[Change detection outputs]
[Start of section]

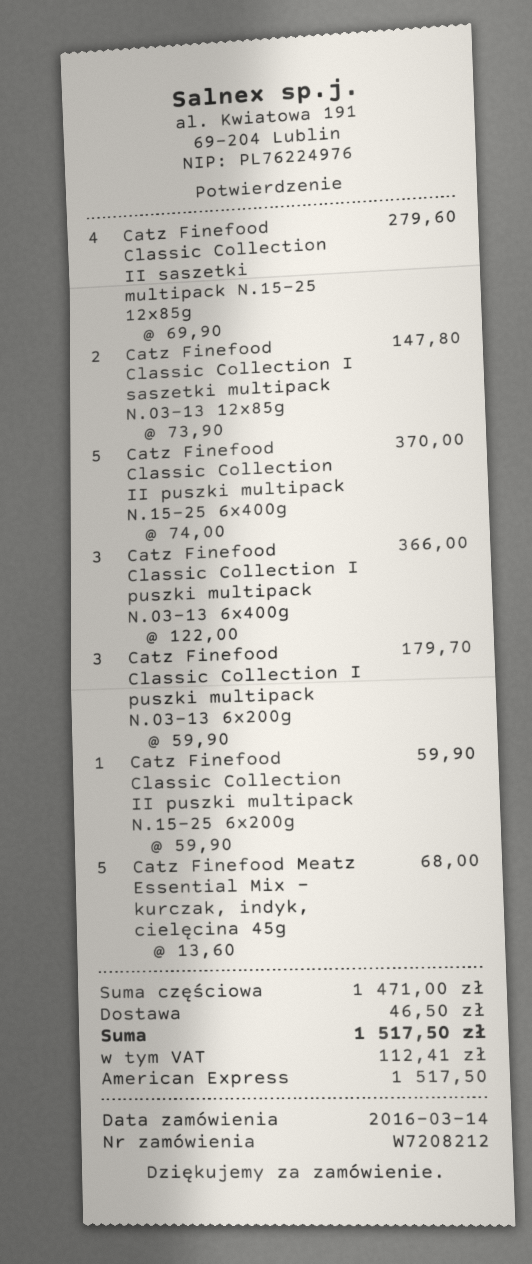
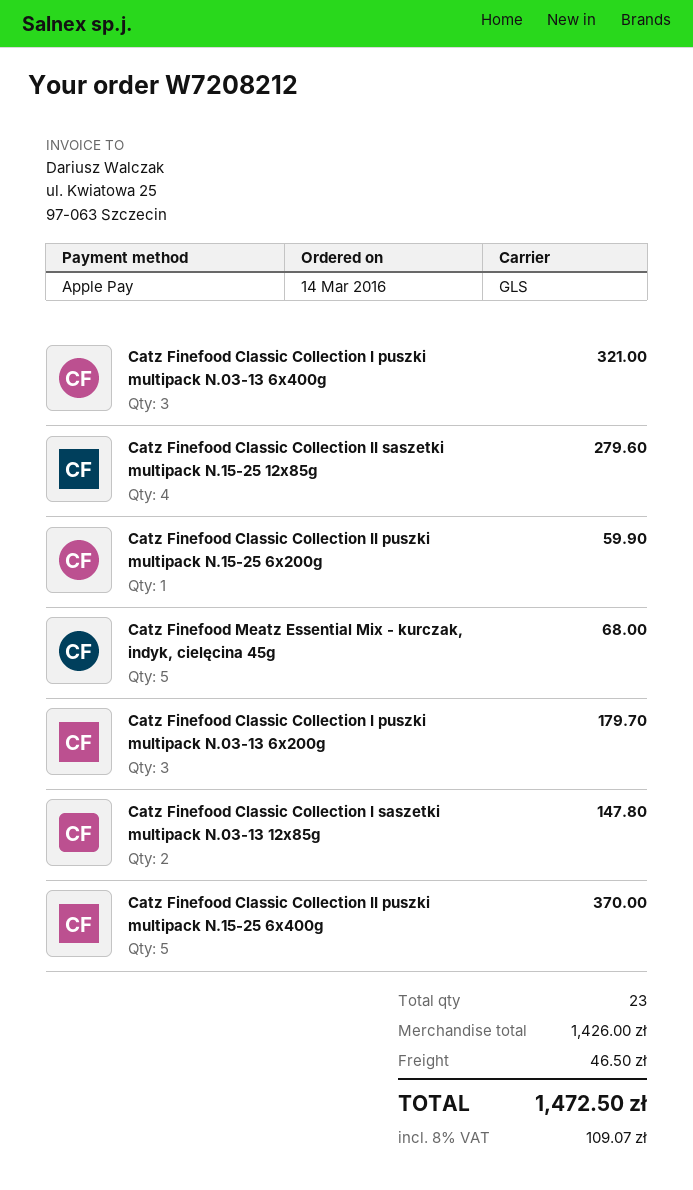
payment method: American Express -> Apple Pay
Catz Finefood Classic Collection I puszki multipack N.03-13 6x400g: 3 for 366.00 -> 3 for 321.00
subtotal: 1471.00 -> 1426.00
tax: 112.41 -> 109.07
total: 1517.50 -> 1472.50

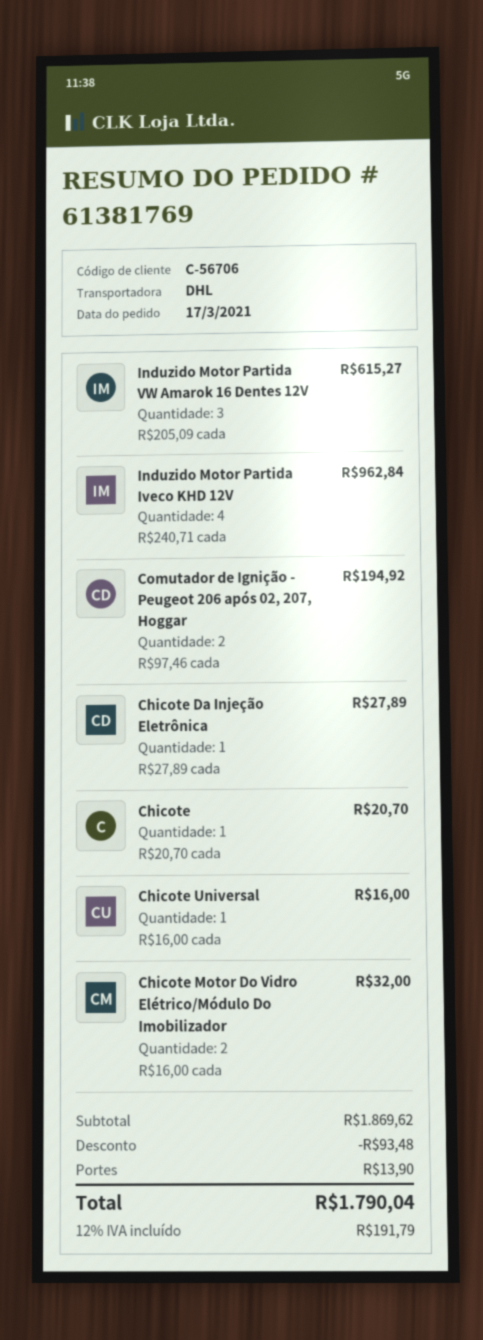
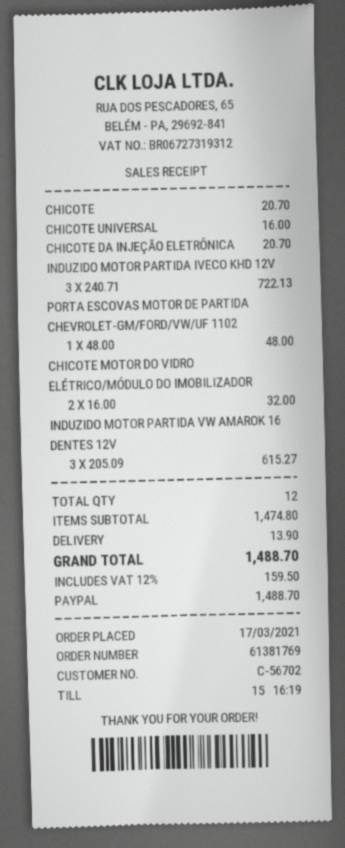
customer number: C-56706 -> C-56702
Induzido Motor Partida Iveco KHD 12V: 4 x 240.71 = 962.84 -> 3 x 240.71 = 722.13
Comutador de Ignição - Peugeot 206 após 02, 207, Hoggar: 2 x 97.46 = 194.92 -> none
Chicote Da Injeção Eletrônica: 1 x 27.89 = 27.89 -> 1 x 20.70 = 20.70
PORTA ESCOVAS MOTOR DE PARTIDA CHEVROLET-GM/FORD/VW/UF 1102: none -> 1 x 48.00 = 48.00
subtotal: 1869.62 -> 1474.80
discount: 93.48 -> none
tax: 12% = 191.79 -> 12% = 159.50
total: 1790.04 -> 1488.70

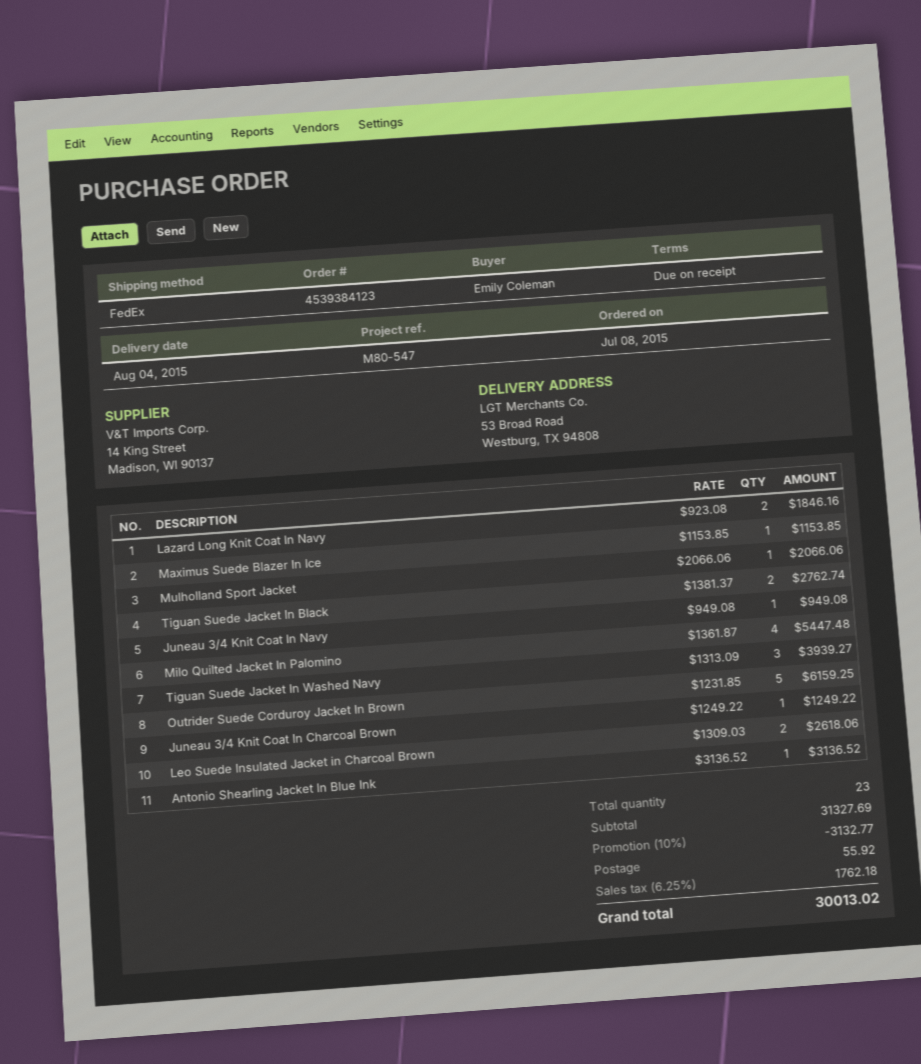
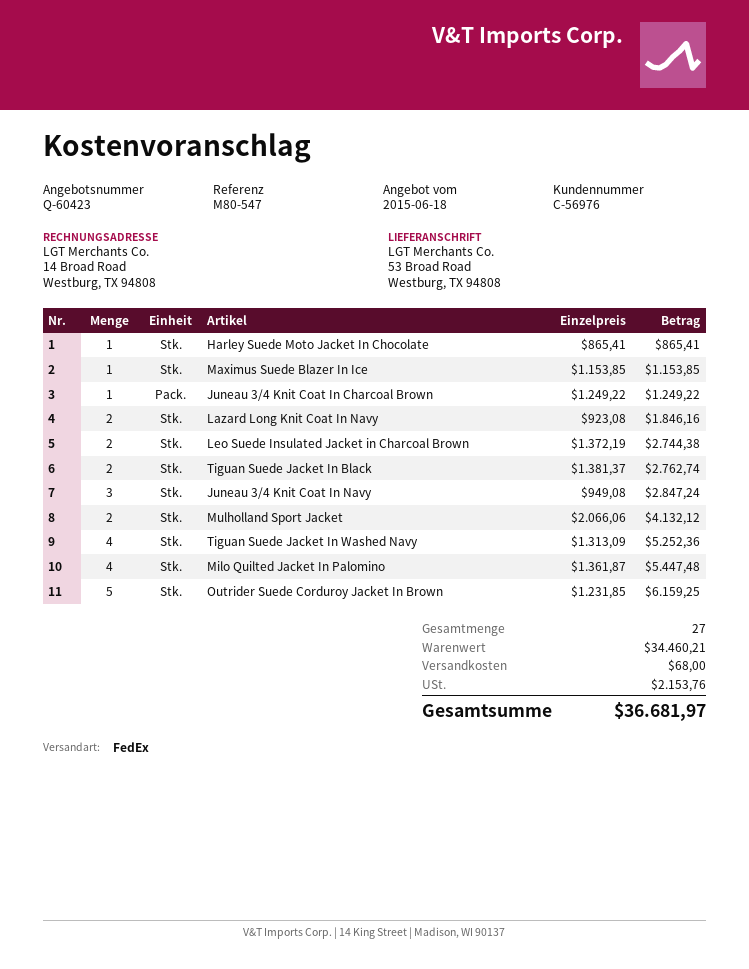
Mulholland Sport Jacket: 1 x 2066.06 = 2066.06 -> 2 x 2066.06 = 4132.12
Juneau 3/4 Knit Coat In Navy: 1 x 949.08 = 949.08 -> 3 x 949.08 = 2847.24
Tiguan Suede Jacket In Washed Navy: 3 x 1313.09 = 3939.27 -> 4 x 1313.09 = 5252.36
Leo Suede Insulated Jacket in Charcoal Brown: 2 x 1309.03 = 2618.06 -> 2 x 1372.19 = 2744.38
Antonio Shearling Jacket In Blue Ink: 1 x 3136.52 = 3136.52 -> none
Harley Suede Moto Jacket In Chocolate: none -> 1 x 865.41 = 865.41
total quantity: 23 -> 27
subtotal: 31327.69 -> 34460.21
discount: 10% = 3132.77 -> none
shipping: 55.92 -> 68.00
tax: 1762.18 -> 2153.76
total: 30013.02 -> 36681.97

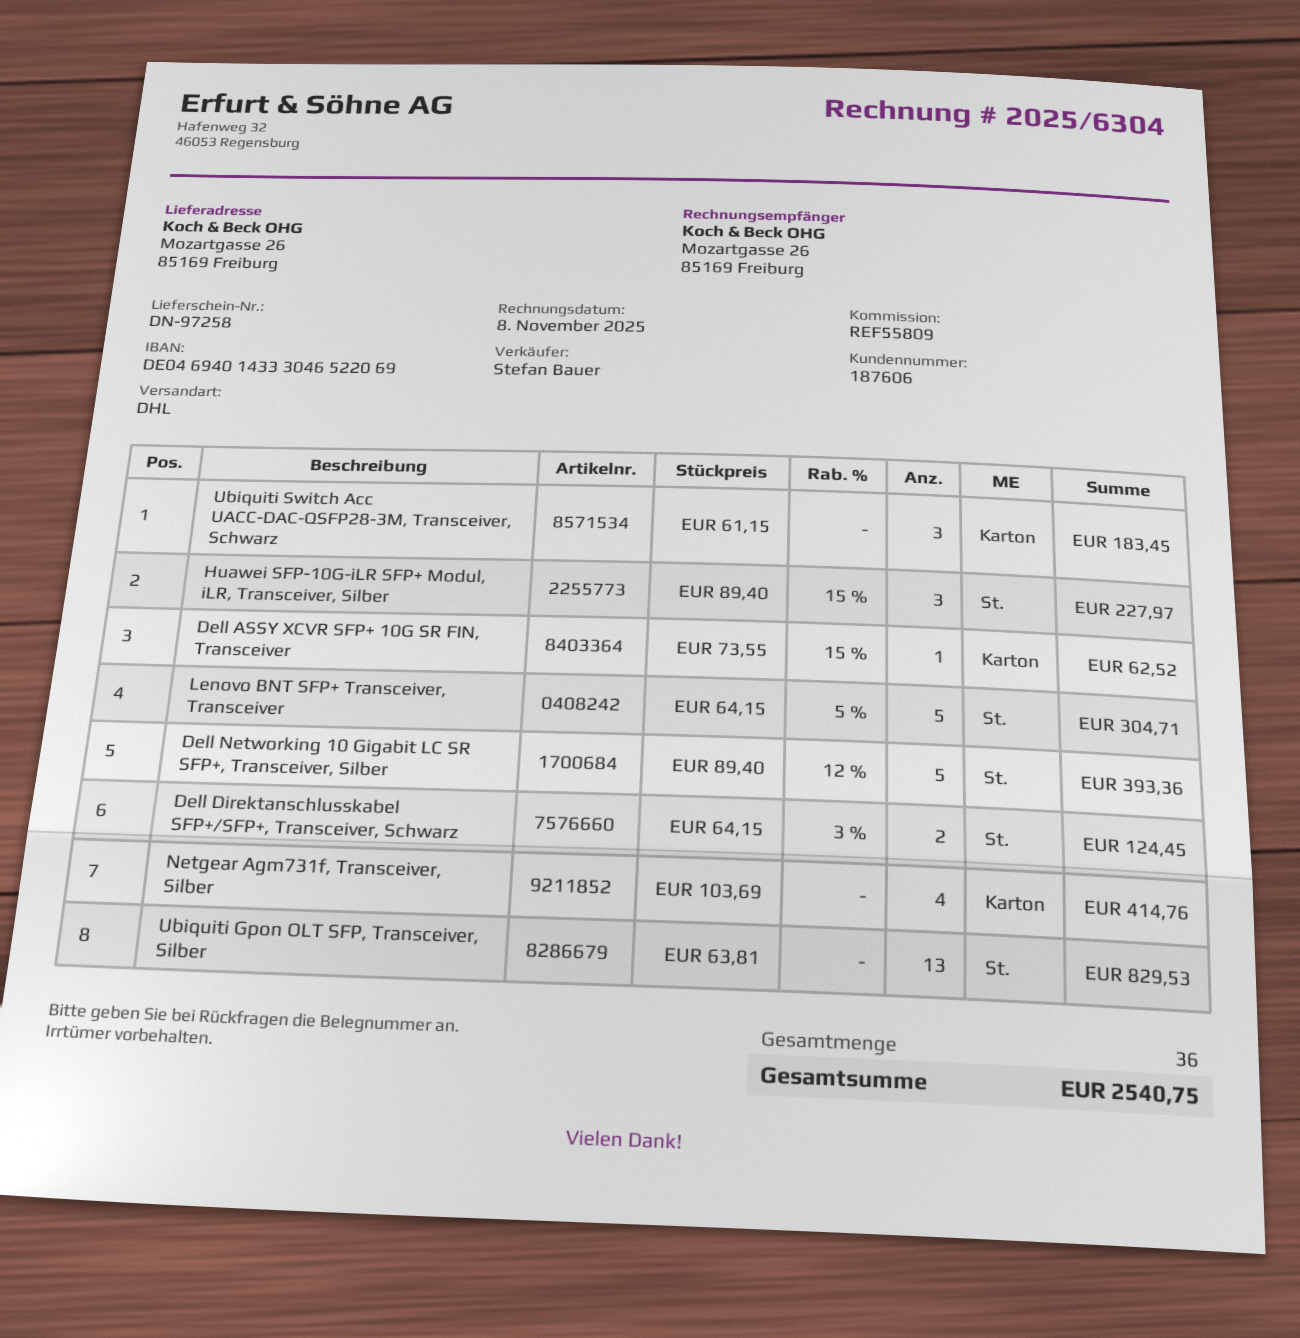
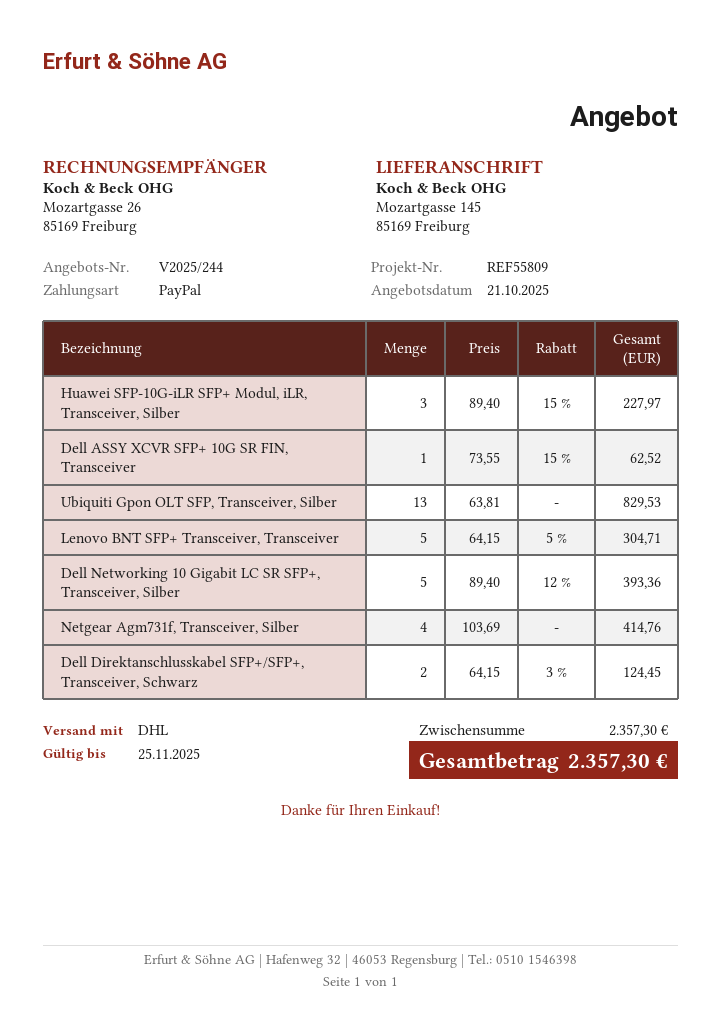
ship to: Mozartgasse 26, 85169 Freiburg -> Mozartgasse 145, 85169 Freiburg
Ubiquiti Switch Acc UACC-DAC-QSFP28-3M, Transceiver, Schwarz: 3 x 61.15 = 183.45 -> none
total: 2540.75 -> 2357.30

[End of section]

- About this exercise:
Search term "subtotal": return each line of the data that contains it.

- Output for this task:
subtotal: 1471.00 -> 1426.00
subtotal: 1869.62 -> 1474.80
subtotal: 31327.69 -> 34460.21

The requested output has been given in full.